### Assignment:
Copy each line of the records that holds the string "Canvas".

### Record set:
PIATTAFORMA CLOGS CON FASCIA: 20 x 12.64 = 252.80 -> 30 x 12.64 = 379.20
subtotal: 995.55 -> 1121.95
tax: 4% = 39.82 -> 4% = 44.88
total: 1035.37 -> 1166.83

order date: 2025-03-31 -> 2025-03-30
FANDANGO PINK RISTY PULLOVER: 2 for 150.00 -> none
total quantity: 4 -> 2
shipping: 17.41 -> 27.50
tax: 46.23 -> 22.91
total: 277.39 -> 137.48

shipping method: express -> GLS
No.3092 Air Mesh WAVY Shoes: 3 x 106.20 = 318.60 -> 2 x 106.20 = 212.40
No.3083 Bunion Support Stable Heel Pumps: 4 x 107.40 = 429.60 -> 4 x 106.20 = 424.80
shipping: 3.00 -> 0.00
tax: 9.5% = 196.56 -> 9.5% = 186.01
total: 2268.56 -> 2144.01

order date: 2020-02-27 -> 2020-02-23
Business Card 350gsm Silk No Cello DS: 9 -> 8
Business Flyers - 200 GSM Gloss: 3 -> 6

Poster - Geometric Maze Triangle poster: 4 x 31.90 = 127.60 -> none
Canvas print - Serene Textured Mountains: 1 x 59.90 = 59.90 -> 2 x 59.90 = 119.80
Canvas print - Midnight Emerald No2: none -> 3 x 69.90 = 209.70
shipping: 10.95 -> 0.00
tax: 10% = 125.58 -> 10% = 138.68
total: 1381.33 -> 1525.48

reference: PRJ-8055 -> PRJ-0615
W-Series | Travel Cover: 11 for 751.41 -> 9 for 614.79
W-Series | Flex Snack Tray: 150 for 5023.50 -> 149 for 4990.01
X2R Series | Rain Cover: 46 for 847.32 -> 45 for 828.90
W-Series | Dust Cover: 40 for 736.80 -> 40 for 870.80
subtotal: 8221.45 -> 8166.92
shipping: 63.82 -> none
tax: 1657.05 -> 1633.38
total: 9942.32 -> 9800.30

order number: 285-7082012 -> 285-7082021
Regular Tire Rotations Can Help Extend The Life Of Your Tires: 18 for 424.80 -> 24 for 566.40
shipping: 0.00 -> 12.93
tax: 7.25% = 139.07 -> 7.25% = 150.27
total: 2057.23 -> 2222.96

### Result:
Canvas print - Serene Textured Mountains: 1 x 59.90 = 59.90 -> 2 x 59.90 = 119.80
Canvas print - Midnight Emerald No2: none -> 3 x 69.90 = 209.70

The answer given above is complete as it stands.